[[ Given entries open ]]

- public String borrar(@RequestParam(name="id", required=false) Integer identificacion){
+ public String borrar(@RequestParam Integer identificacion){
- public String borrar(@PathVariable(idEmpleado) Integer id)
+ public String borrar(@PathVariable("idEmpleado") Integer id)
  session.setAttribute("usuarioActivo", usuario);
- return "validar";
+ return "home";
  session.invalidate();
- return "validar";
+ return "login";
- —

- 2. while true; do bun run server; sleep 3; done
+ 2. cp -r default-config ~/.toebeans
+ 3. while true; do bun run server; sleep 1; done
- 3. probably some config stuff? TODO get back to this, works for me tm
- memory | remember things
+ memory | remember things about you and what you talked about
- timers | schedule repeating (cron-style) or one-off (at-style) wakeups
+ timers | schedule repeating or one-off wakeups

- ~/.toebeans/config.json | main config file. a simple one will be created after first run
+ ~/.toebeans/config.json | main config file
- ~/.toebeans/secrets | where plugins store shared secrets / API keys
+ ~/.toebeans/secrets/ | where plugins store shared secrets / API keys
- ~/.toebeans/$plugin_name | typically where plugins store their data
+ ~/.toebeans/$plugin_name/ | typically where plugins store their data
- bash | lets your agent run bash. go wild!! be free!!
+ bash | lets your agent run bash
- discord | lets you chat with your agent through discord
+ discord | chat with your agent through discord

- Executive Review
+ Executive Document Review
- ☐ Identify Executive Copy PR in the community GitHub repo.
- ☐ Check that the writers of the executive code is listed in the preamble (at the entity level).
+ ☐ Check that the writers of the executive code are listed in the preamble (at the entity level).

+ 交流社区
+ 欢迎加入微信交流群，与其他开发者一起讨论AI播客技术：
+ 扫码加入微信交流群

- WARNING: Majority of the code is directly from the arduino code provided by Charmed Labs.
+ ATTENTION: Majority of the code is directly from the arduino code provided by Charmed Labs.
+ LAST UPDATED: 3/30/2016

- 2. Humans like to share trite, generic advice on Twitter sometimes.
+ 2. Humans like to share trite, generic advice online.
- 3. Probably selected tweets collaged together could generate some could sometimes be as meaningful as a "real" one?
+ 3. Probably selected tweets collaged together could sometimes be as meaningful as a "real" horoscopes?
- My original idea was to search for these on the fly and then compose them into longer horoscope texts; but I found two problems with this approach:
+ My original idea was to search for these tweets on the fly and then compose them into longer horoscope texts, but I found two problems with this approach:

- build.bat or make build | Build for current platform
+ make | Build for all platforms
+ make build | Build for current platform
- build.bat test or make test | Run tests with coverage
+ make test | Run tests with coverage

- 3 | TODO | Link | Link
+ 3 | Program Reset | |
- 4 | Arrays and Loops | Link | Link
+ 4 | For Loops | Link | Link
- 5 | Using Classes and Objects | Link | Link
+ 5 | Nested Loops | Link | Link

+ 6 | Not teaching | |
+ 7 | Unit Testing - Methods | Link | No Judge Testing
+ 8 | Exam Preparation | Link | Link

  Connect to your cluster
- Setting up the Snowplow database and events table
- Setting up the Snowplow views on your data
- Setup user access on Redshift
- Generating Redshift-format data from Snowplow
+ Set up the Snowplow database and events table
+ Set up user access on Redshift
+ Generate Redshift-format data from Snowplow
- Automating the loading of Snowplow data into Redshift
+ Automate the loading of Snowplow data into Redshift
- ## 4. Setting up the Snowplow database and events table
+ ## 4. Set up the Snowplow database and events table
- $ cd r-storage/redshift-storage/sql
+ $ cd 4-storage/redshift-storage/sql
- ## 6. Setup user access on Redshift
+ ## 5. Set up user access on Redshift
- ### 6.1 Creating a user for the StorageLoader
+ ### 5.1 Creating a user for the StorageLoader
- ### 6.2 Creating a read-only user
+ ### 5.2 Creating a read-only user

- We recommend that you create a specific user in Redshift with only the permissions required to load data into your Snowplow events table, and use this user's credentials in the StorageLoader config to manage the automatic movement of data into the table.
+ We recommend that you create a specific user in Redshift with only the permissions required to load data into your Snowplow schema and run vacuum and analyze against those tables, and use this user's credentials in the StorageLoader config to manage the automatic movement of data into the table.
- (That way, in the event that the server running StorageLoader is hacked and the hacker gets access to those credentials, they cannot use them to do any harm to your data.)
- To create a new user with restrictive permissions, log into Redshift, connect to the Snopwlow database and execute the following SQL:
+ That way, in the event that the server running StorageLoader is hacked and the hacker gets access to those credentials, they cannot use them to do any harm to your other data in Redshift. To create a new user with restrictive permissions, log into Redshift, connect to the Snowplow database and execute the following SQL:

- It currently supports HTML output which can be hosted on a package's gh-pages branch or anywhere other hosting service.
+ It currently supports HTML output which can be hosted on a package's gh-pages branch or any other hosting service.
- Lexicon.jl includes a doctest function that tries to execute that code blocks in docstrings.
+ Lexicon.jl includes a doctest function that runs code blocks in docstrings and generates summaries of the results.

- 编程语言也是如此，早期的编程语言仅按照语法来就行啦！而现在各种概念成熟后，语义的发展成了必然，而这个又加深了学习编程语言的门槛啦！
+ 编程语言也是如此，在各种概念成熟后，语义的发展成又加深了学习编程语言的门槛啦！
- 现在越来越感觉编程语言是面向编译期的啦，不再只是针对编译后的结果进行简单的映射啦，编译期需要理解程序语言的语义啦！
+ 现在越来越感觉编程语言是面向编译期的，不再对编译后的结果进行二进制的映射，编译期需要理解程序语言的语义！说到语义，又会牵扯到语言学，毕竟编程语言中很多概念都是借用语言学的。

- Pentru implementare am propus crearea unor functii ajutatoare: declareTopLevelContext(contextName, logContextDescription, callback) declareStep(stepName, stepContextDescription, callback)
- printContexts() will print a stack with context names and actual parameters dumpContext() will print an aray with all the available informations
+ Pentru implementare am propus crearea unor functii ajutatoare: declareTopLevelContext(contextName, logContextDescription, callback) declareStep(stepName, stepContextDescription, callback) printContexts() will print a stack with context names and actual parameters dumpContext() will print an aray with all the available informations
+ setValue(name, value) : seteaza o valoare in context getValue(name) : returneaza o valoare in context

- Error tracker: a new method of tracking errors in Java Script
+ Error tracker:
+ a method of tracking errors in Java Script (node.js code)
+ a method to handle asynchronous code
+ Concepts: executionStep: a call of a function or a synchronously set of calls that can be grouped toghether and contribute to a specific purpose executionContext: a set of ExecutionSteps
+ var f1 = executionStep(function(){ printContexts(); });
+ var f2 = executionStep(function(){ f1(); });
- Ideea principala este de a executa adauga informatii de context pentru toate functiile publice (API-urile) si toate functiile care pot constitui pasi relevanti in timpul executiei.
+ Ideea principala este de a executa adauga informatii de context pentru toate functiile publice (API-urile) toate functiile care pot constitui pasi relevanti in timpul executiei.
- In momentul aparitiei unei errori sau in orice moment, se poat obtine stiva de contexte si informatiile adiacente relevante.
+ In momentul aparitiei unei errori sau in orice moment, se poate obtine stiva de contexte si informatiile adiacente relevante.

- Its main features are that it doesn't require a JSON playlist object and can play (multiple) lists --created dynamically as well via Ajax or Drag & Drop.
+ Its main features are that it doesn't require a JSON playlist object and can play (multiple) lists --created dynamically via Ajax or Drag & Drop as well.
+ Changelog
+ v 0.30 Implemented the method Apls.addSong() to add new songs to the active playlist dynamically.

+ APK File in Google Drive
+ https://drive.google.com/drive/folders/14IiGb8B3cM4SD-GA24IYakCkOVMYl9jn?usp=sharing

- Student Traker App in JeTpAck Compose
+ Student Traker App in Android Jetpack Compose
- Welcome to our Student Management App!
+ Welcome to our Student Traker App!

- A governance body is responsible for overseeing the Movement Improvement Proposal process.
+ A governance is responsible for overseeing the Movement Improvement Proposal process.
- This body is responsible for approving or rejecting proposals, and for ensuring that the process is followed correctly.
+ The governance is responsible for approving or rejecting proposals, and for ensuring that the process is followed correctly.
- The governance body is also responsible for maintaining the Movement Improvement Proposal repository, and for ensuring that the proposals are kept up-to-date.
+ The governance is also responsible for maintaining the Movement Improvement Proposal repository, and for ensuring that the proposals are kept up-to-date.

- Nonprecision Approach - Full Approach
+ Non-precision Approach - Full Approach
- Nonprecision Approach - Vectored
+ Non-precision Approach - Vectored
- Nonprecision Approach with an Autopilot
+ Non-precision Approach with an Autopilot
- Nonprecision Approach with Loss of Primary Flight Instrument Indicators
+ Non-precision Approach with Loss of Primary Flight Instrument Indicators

[[ Given entries closed ]]

Give back, word for word, only the lines above from the line holding "Script (node.js code)" to the line holding "- This body", both included.

== Output of the exercise ==
+ a method of tracking errors in Java Script (node.js code)
+ a method to handle asynchronous code
+ Concepts: executionStep: a call of a function or a synchronously set of calls that can be grouped toghether and contribute to a specific purpose executionContext: a set of ExecutionSteps
+ var f1 = executionStep(function(){ printContexts(); });
+ var f2 = executionStep(function(){ f1(); });
- Ideea principala este de a executa adauga informatii de context pentru toate functiile publice (API-urile) si toate functiile care pot constitui pasi relevanti in timpul executiei.
+ Ideea principala este de a executa adauga informatii de context pentru toate functiile publice (API-urile) toate functiile care pot constitui pasi relevanti in timpul executiei.
- In momentul aparitiei unei errori sau in orice moment, se poat obtine stiva de contexte si informatiile adiacente relevante.
+ In momentul aparitiei unei errori sau in orice moment, se poate obtine stiva de contexte si informatiile adiacente relevante.

- Its main features are that it doesn't require a JSON playlist object and can play (multiple) lists --created dynamically as well via Ajax or Drag & Drop.
+ Its main features are that it doesn't require a JSON playlist object and can play (multiple) lists --created dynamically via Ajax or Drag & Drop as well.
+ Changelog
+ v 0.30 Implemented the method Apls.addSong() to add new songs to the active playlist dynamically.

+ APK File in Google Drive
+ https://drive.google.com/drive/folders/14IiGb8B3cM4SD-GA24IYakCkOVMYl9jn?usp=sharing

- Student Traker App in JeTpAck Compose
+ Student Traker App in Android Jetpack Compose
- Welcome to our Student Management App!
+ Welcome to our Student Traker App!

- A governance body is responsible for overseeing the Movement Improvement Proposal process.
+ A governance is responsible for overseeing the Movement Improvement Proposal process.
- This body is responsible for approving or rejecting proposals, and for ensuring that the process is followed correctly.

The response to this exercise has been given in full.